La terza serie, sturdust
crusade, ambientata negli anni '80 vede una piccola grande (grandissima,
enorme, incommensurabile) rivoluzione del manga. Assieme al nuovo
protagonista ,nipote del secondo, dal nome Jotaro Kujo già dall inizio
facciano conoscenza degli stand, creature spirituali generate dalle
persone psichicamente dotate di speciali abilità e poteri utili per
combattere, i danni arrecati a uno stand si riperquotono sul possessore,
solo uno stand può battere un altro stand, e ce ne sono davvero di ogni
tipo. Oltre a Jotaro torna Joseph, e assieme a vari comprimari compiono
un viaggio per salvare la madre di jojo3 nonché figlia di jojo2 dal
Giappone all Egitto, verso Dio Brando, tornato dopo tipo 100 anni.
Questa
serie è incredibile, il viaggio è un continuo imbattersi in nuovo
personaggi con nuovi stand e un continuo susseguirsi di scontri
altamente tattici e trovate che non definire geniali sarebbe mentire.

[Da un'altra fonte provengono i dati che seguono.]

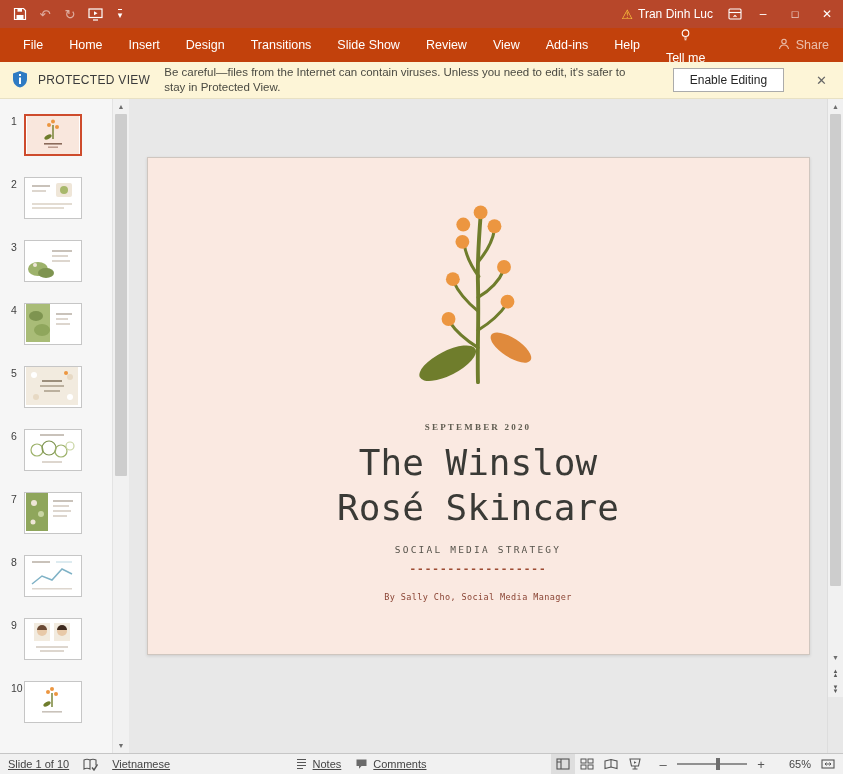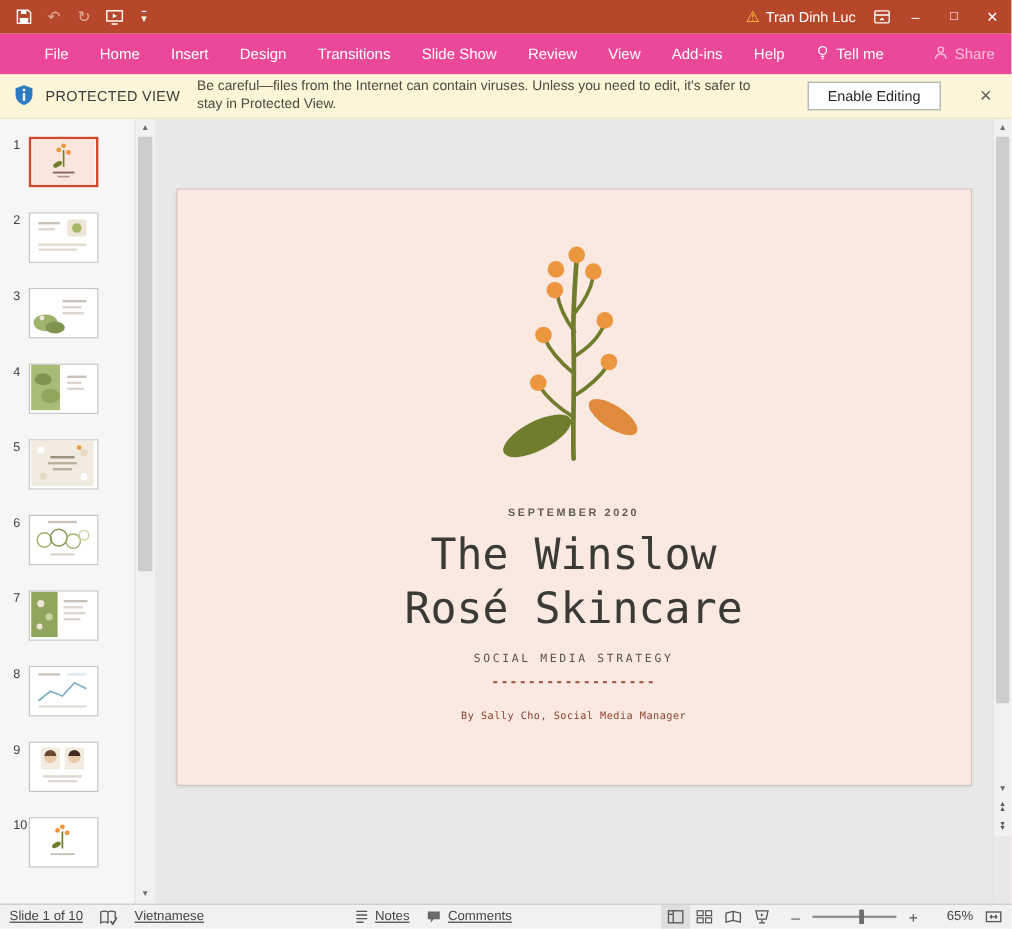"File" .tabsrow { background: #ec4899 -> #c2410c; padding-left: 24px -> 10px }
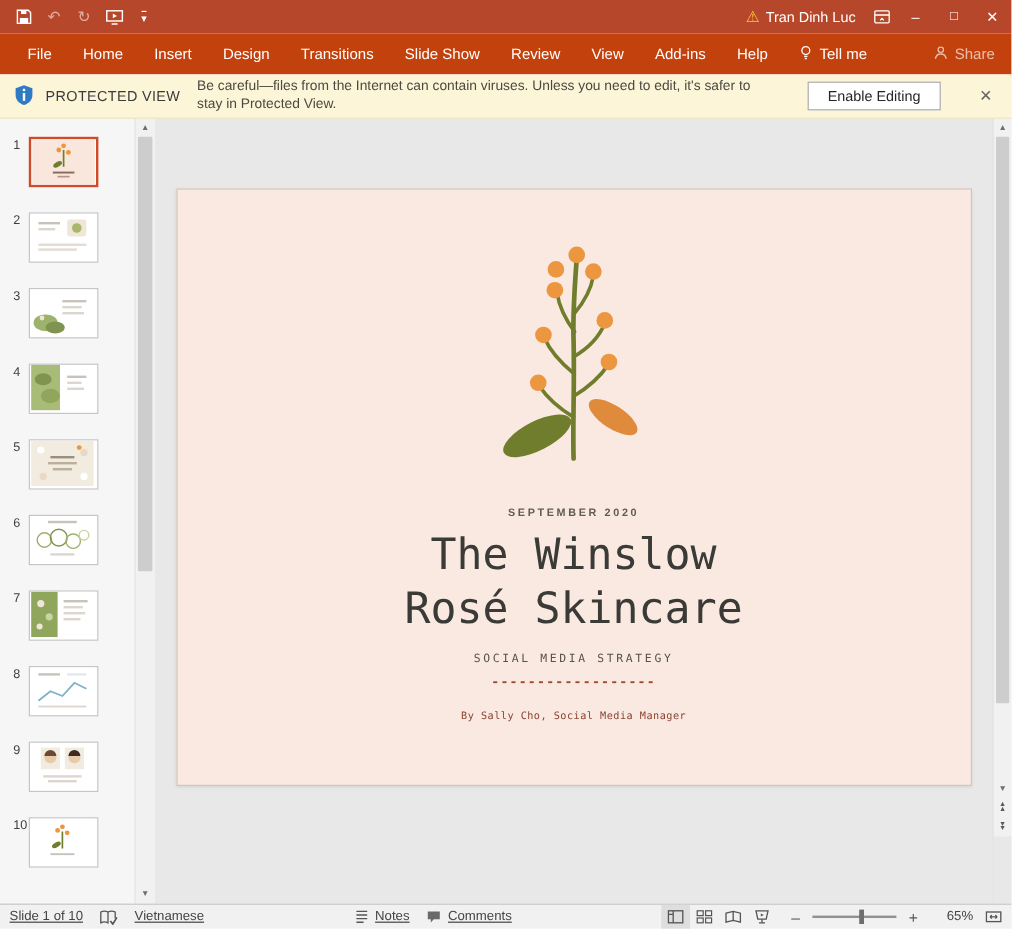"Tell me" .tab.tellme { flex-direction: none -> column }
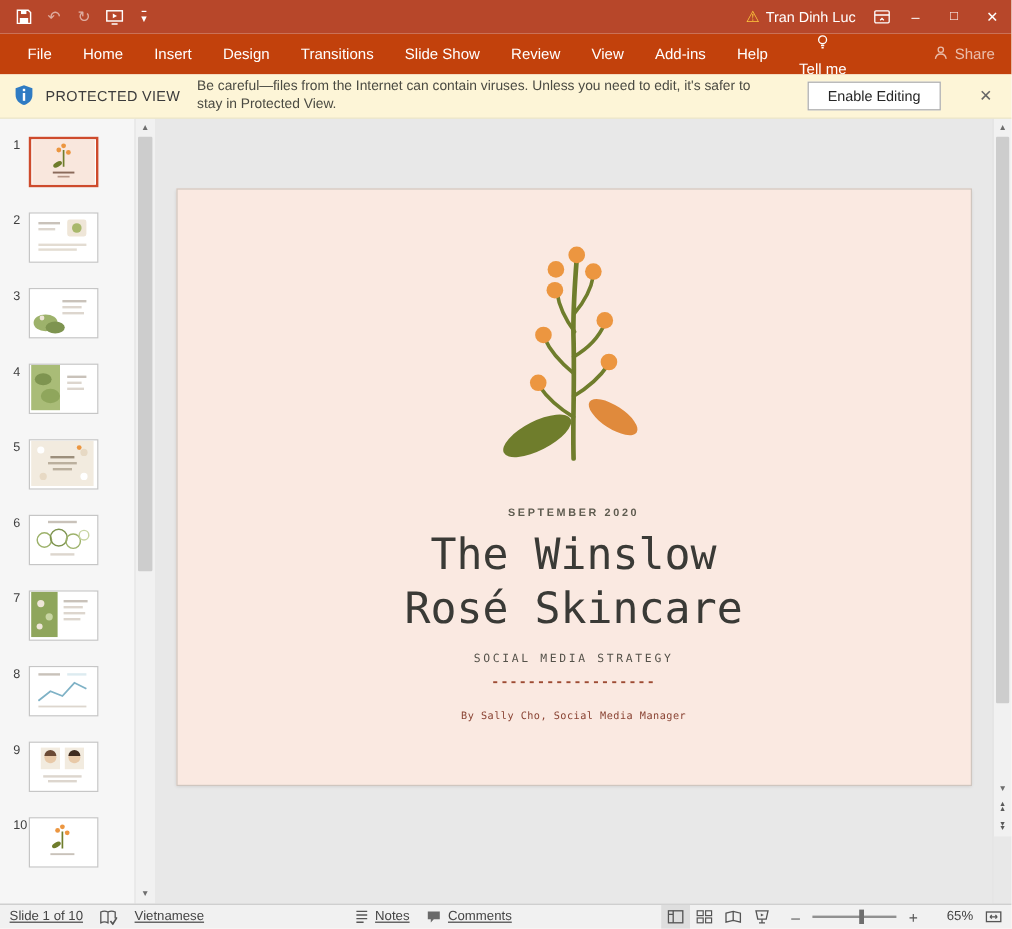"SEPTEMBER 2020" .kicker { font-family: Liberation Sans, sans-serif -> Liberation Serif, serif }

Araki deve essersi divertito un mondo a scrivere questa serie, un
continuo susseguirsi di idee incredibili con ben pochi limiti a frenare
l' autore. La serie risulta in un certo senso più monotona e prevedibile
di battle tendency ma sa tenere incollati fino alla fine! Araki qui
dimostra che ci sa fare , tra scontri a poker, ai videogame e millemila
duelli assurdi a base di stand che piu bizzarri non si può. I personaggi
sono carismatici e l' autore sa creare un vero senso di tensione nei
momenti di pericolo dato che a differenza di molti shonen di oggi ( e
anche di ieri ) i protagonisti possono morire da un momento all altro.
Jojo
fino a qui parrebbe perfetto , e effettivamente anche a me sta colpendo
moltissimo, ma vorrei fare presenti cose che io non ho apprezzato
molto.
Prima tra tutte il disegno, Araki è bravo. Lo riconosco e
lo capisco, fa certe scene in maniera perfetta ma il tratto, il design e
la pulizia in certe parti non mi piace proprio! i disegni sono statici
in maniera eccessiva! Finendo la terza serie e iniziando la quarta in
ogni caso si notano grossi miglioramenti rispetto alle prime ma per ora
il tratto non mi convince!
La seconda è una cosa che mi piace e
al tempo stesso non mi piace, per ora la trama delle tre serie si lega
poco, la prima si evolve nella seconda, che poi però regredisce e cambia
nella terza. Per spiegarmi I nemici di battle tendency erano piu
potenti di dio Brando (erano i suoi capi circa), ma nella terza torna
quest' ultimo e l' introduzione degli stand è una trovata completamente
staccata dalla seconda serie. La successione tra serie non segue alcuno
schema, e da una parte è un bene ma dall' altra si capisce che Araki non
ha di certo ideato i punti fondamentali da subito. Questo ha i suoi
lati positivi, perché non sai mai cosa aspettare
ma a me fa
un po' storcere il naso (poco comunque) e spero che nelle serie
successive non si divaghi sempre di piu ma si torni ai discorsi di
battle tendency.
Alla luce di queste mie opinioni, consiglio la lettura di queste prime serie di jojo?
SÌ A CHIUNQUE!!!
jojo
per ora si è dimostrato un manga coinvolgente come pochi, uno shonen
con scontri e combattimenti che da leggere sono una goduria! Queste
serie sono basate su questi, e si comportano divinamente!
per ora non c'è una trama profondissima o complessa, ma il susseguirsi degli eventi è gestito con una maestria incredibile!
In una parola jojo , nelle sue prime tre serie, è figherrimo.